### WHAT THIS TASK INVOLVES
Each line in the records below, from the one that contains "- thus, in this" to the one that contains "- 另一方面，如果每个矿工从", should be reproduced exactly, the first and last included.

### PROVIDED MATERIAL
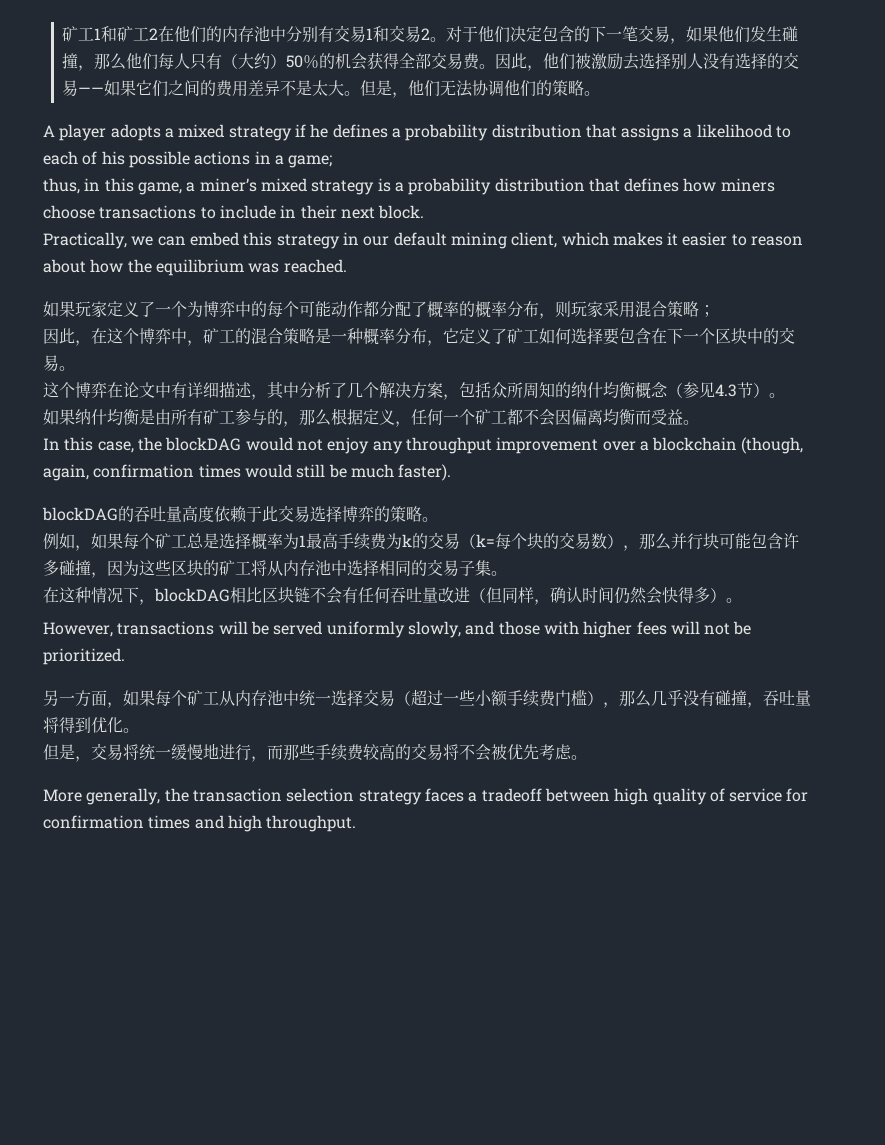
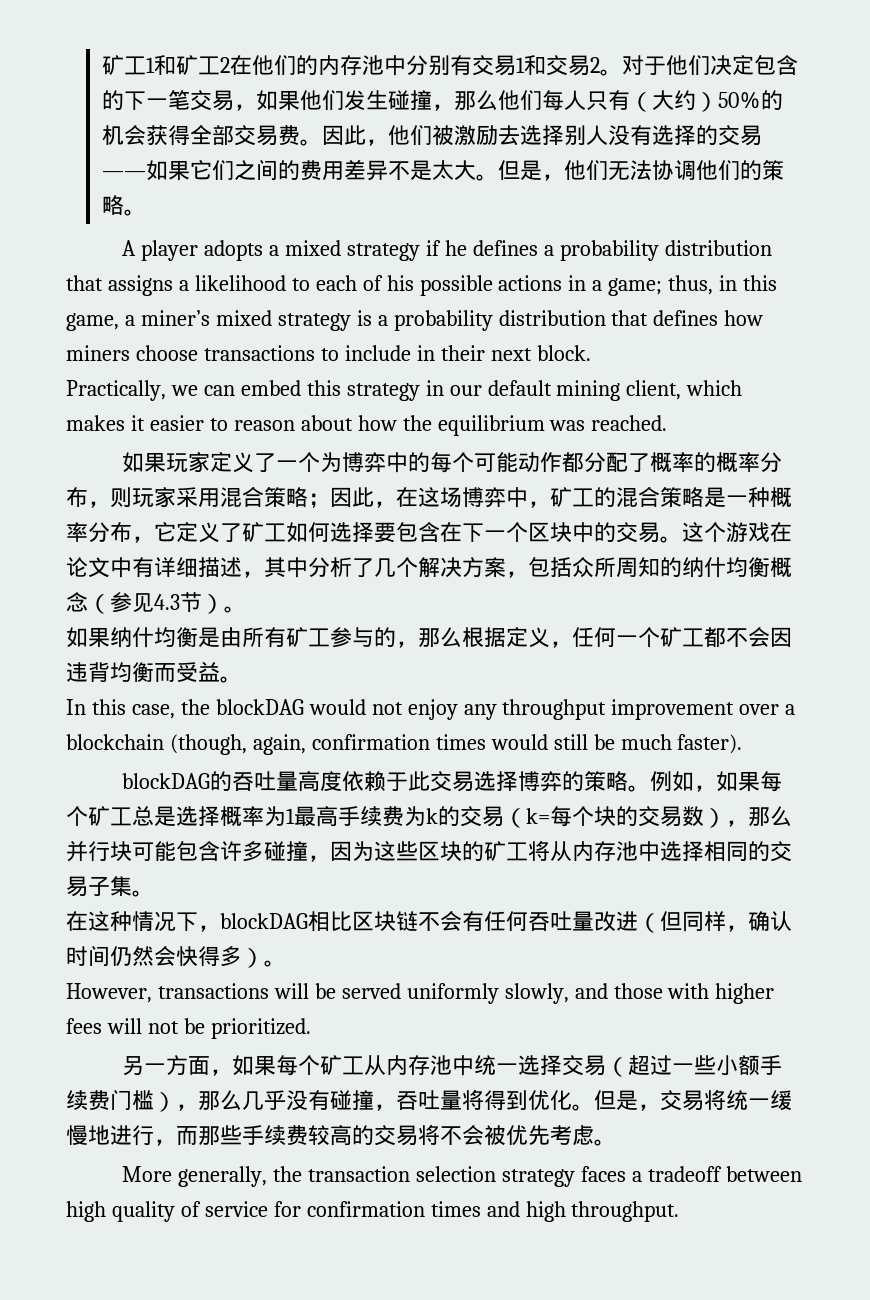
- A player adopts a mixed strategy if he defines a probability distribution that assigns a likelihood to each of his possible actions in a game;
- thus, in this game, a miner’s mixed strategy is a probability distribution that defines how miners choose transactions to include in their next block.
+ A player adopts a mixed strategy if he defines a probability distribution that assigns a likelihood to each of his possible actions in a game; thus, in this game, a miner’s mixed strategy is a probability distribution that defines how miners choose transactions to include in their next block.
- 如果玩家定义了一个为博弈中的每个可能动作都分配了概率的概率分布，则玩家采用混合策略；
- 因此，在这个博弈中，矿工的混合策略是一种概率分布，它定义了矿工如何选择要包含在下一个区块中的交易。
- 这个博弈在论文中有详细描述，其中分析了几个解决方案，包括众所周知的纳什均衡概念（参见4.3节）。
+ 如果玩家定义了一个为博弈中的每个可能动作都分配了概率的概率分布，则玩家采用混合策略；因此，在这场博弈中，矿工的混合策略是一种概率分布，它定义了矿工如何选择要包含在下一个区块中的交易。这个游戏在论文中有详细描述，其中分析了几个解决方案，包括众所周知的纳什均衡概念（参见4.3节）。
- 如果纳什均衡是由所有矿工参与的，那么根据定义，任何一个矿工都不会因偏离均衡而受益。
+ 如果纳什均衡是由所有矿工参与的，那么根据定义，任何一个矿工都不会因违背均衡而受益。
- blockDAG的吞吐量高度依赖于此交易选择博弈的策略。
- 例如，如果每个矿工总是选择概率为1最高手续费为k的交易（k=每个块的交易数），那么并行块可能包含许多碰撞，因为这些区块的矿工将从内存池中选择相同的交易子集。
+ blockDAG的吞吐量高度依赖于此交易选择博弈的策略。例如，如果每个矿工总是选择概率为1最高手续费为k的交易（k=每个块的交易数），那么并行块可能包含许多碰撞，因为这些区块的矿工将从内存池中选择相同的交易子集。
- 另一方面，如果每个矿工从内存池中统一选择交易（超过一些小额手续费门槛），那么几乎没有碰撞，吞吐量将得到优化。
- 但是，交易将统一缓慢地进行，而那些手续费较高的交易将不会被优先考虑。
+ 另一方面，如果每个矿工从内存池中统一选择交易（超过一些小额手续费门槛），那么几乎没有碰撞，吞吐量将得到优化。但是，交易将统一缓慢地进行，而那些手续费较高的交易将不会被优先考虑。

### EXPECTED OUTPUT
- thus, in this game, a miner’s mixed strategy is a probability distribution that defines how miners choose transactions to include in their next block.
+ A player adopts a mixed strategy if he defines a probability distribution that assigns a likelihood to each of his possible actions in a game; thus, in this game, a miner’s mixed strategy is a probability distribution that defines how miners choose transactions to include in their next block.
- 如果玩家定义了一个为博弈中的每个可能动作都分配了概率的概率分布，则玩家采用混合策略；
- 因此，在这个博弈中，矿工的混合策略是一种概率分布，它定义了矿工如何选择要包含在下一个区块中的交易。
- 这个博弈在论文中有详细描述，其中分析了几个解决方案，包括众所周知的纳什均衡概念（参见4.3节）。
+ 如果玩家定义了一个为博弈中的每个可能动作都分配了概率的概率分布，则玩家采用混合策略；因此，在这场博弈中，矿工的混合策略是一种概率分布，它定义了矿工如何选择要包含在下一个区块中的交易。这个游戏在论文中有详细描述，其中分析了几个解决方案，包括众所周知的纳什均衡概念（参见4.3节）。
- 如果纳什均衡是由所有矿工参与的，那么根据定义，任何一个矿工都不会因偏离均衡而受益。
+ 如果纳什均衡是由所有矿工参与的，那么根据定义，任何一个矿工都不会因违背均衡而受益。
- blockDAG的吞吐量高度依赖于此交易选择博弈的策略。
- 例如，如果每个矿工总是选择概率为1最高手续费为k的交易（k=每个块的交易数），那么并行块可能包含许多碰撞，因为这些区块的矿工将从内存池中选择相同的交易子集。
+ blockDAG的吞吐量高度依赖于此交易选择博弈的策略。例如，如果每个矿工总是选择概率为1最高手续费为k的交易（k=每个块的交易数），那么并行块可能包含许多碰撞，因为这些区块的矿工将从内存池中选择相同的交易子集。
- 另一方面，如果每个矿工从内存池中统一选择交易（超过一些小额手续费门槛），那么几乎没有碰撞，吞吐量将得到优化。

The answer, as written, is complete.